Francis Jeanson : Un juste s’en est allé (août 2009)

jeudi 14 janvier 2016.
 

Heureusement que nos mémoires sont encore vaillantes, nous qui avons l’âge d’avoir vécu ces événements-là, car s’il fallait compter sur la radio pour nous rappeler qui était Francis Jeanson, et quel Homme, -oui quel Homme, ce n’est pas une erreur de frappe- la France vient de perdre hier, eh bien, on serait pour le coup réellement orphelins. Ce matin, aux aurores, on annonce sa mort. Commentaire : « Il était proche de Sartre… ». Fermez le ban ! Alors, pour les petits jeunots qui n’étaient pas nés en ce temps-là, (Vous savez bien, je vous parle d’un temps que les moins de vingt ans, etc.) un bref rappel de qui était le bonhomme, de son œuvre, de son humanité. Juste un hommage, Monsieur Jeanson.

Francis Jeanson, c’était le fondateur du réseau des porteurs de valises, pendant la guerre d’Algérie. Le réseau Jeanson, justement. Rien de ce qui est humain ne lui était lointain, conjuguant le verbe « philosopher » au présent de l’actif, s’engageant auprès des combattants de la Liberté, sur les territoires colonisés, comme dans les usines ou les hôpitaux psychiatriques, croisant sur ces champs de lutte les esprits les plus généreux de son époque.
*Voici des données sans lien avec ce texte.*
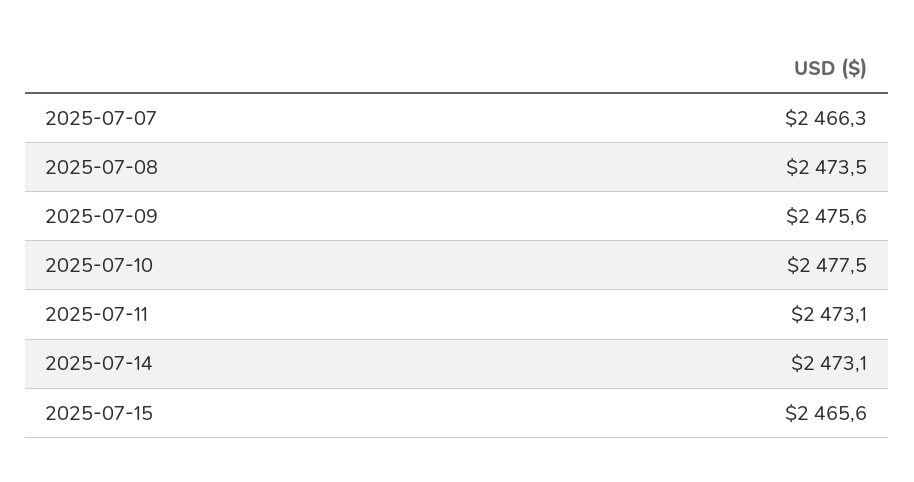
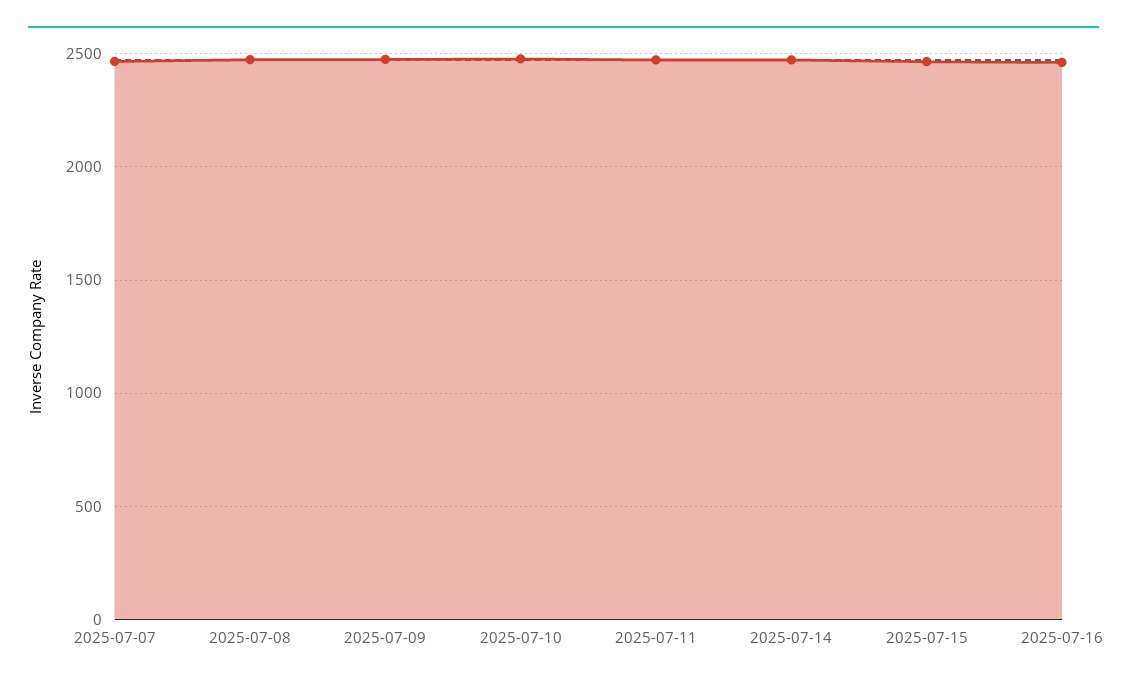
2025-07-16: none -> 2450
C’est par le journalisme, au quotidien communiste Alger républicain, qu’il rencontre Camus et Sartre. Lequel lui laisse pour quelques années les rênes des Temps Modernes. Dès 1955, il dénonce les échecs criants de la colonisation en Algérie, dans son livre « L’Algérie hors-la-loi ». Dès lors, son choix est sans appel. Il entre en contact avec le FLN, et crée le « réseau Jeanson » afin de collecter des fonds destinés à la Révolution algérienne. Le réseau Jeanson ne vivra pas vieux. Et son fondateur devra entrer en clandestinité.
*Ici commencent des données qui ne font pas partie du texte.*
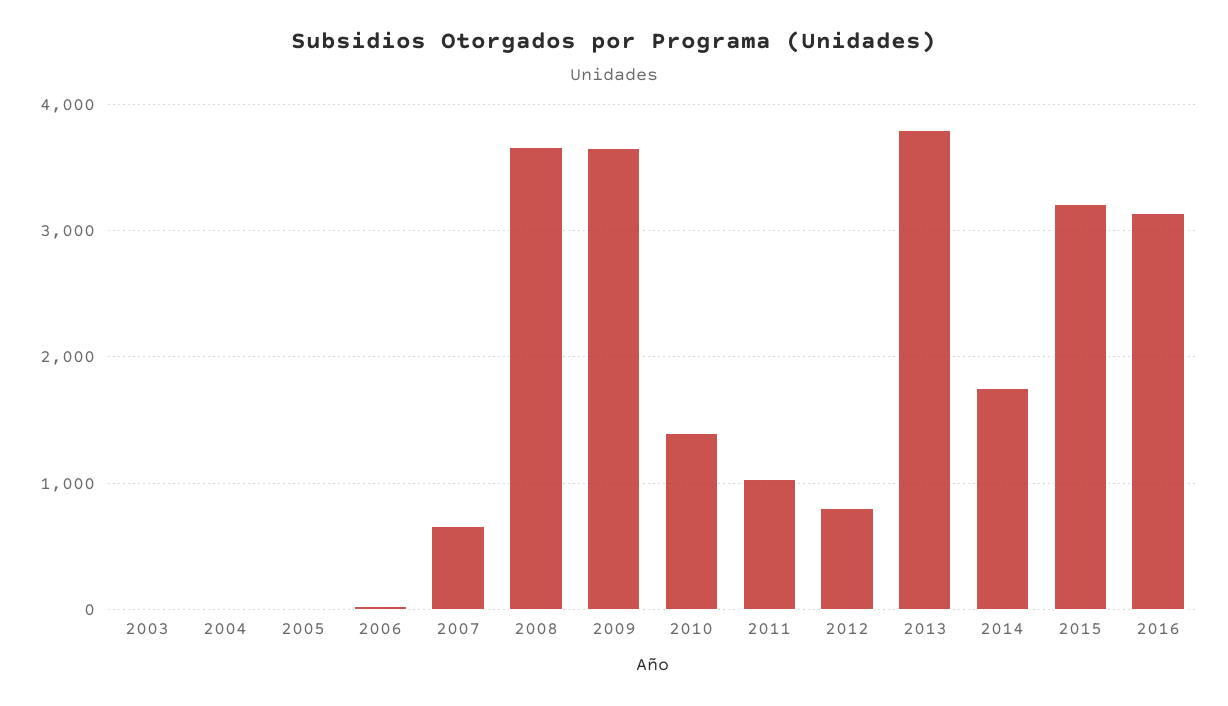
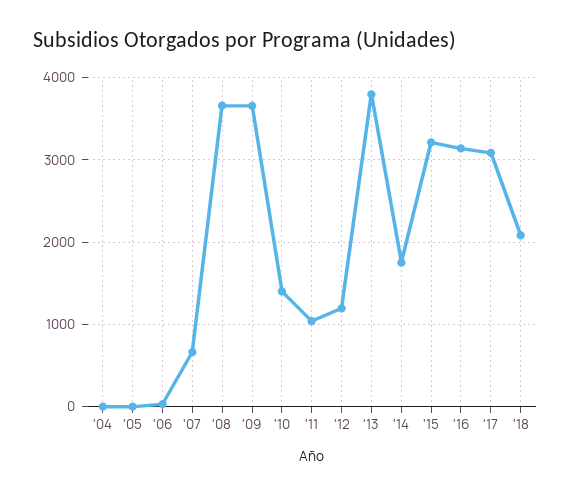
2003: 0 -> none
2012: 800 -> 1200
'17: none -> 3100
'18: none -> 2100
Le procès Jeanson, comme celui de Georges Arnaud d’ailleurs, fera date. Il devient en fait celui de la guerre d’Algérie. Grâce en partie aux avocats Vergès et Dumas, qui font témoigner Sartre, des insoumis également. Paul Teitgen, secrétaire général de la Préfecture d’Alger, vient déposer. Il reconnaît les tortures, qui l’ont amené à démissionner. La France sait désormais que des Français aident les Algériens combattants de leur indépendance. La sympathie change de camp. Cette sale guerre dégouline sur les consciences. Et rien n’arrêtera plus l’Histoire, ni l’OAS, ni les généraux putschistes. Francis Jeanson a participé de cette histoire, il en a écrit des pages les plus humaines, les plus honorables. Le jugement par contumace est sévère : 10 ans fermes. Le mot trahison résonne, qui ne s’est pas tu, malgré les ans qui passent. De courageux nostalgiques continuent d’insulter son nom.
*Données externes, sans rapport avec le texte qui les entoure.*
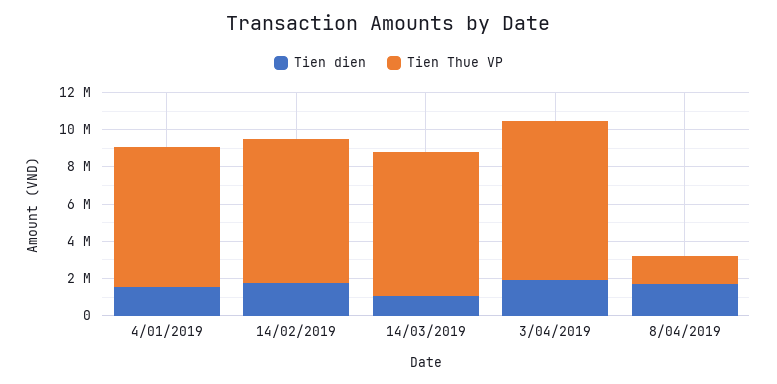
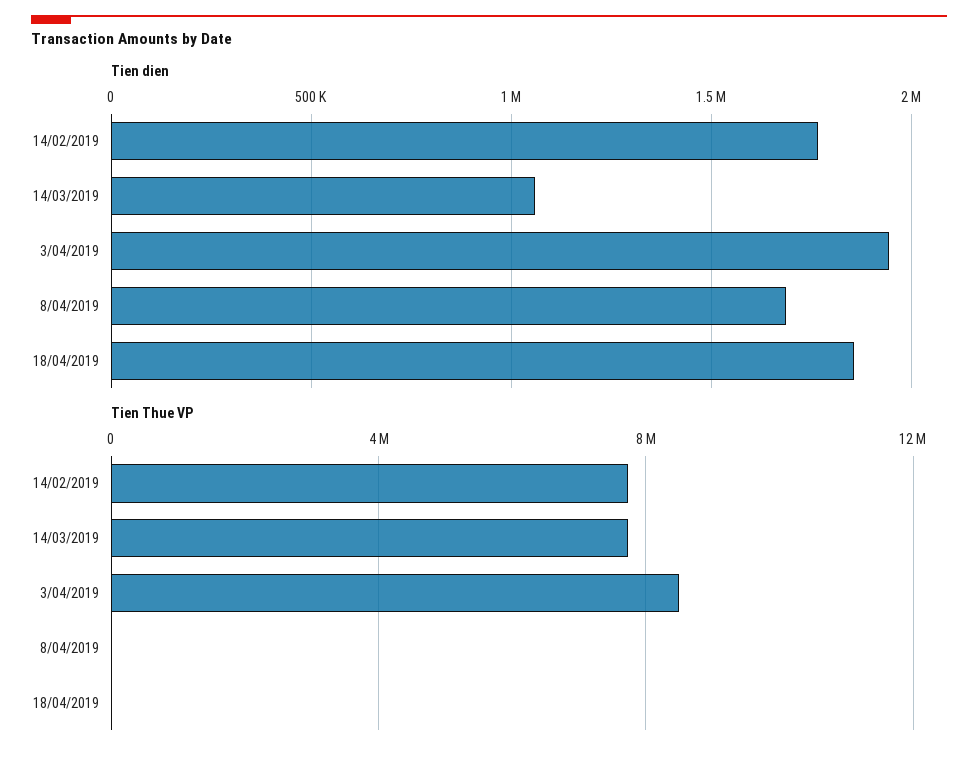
Tien dien, 4/01/2019: 1500000 -> none
Tien Thue VP, 4/01/2019: 7500000 -> none
Tien Thue VP, 8/04/2019: 1500000 -> 0
Tien dien, 18/04/2019: none -> 1850000
Tien Thue VP, 18/04/2019: none -> 0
Amnistié en 1966, il prend la tête de la Maison de la culture de Châlon-sur-Saône, nommé par Malraux. Son engagement se poursuivra, aux côtés de Léon Schwartzenberg en politique, ou dans l’association « Pour Sarajevo ».

Voilà, en peu de mots, trop peu de mots, à l’évidence, ce qu’il aurait fallu que la radio nous raconte ce matin. Sans oublier tous ceux qui luttèrent de près ou de plus loin pour « défendre des valeurs que la France avait trahies dans des guerres sans nom. » Henri Alleg, Maurice Audin, Robert Delavignette, Pierre Vidal-Naquet, Jacques Pâris de Bollardière, et tous les autres, tous ceux qui ont dit Non ! simplement au nom de l’humanité…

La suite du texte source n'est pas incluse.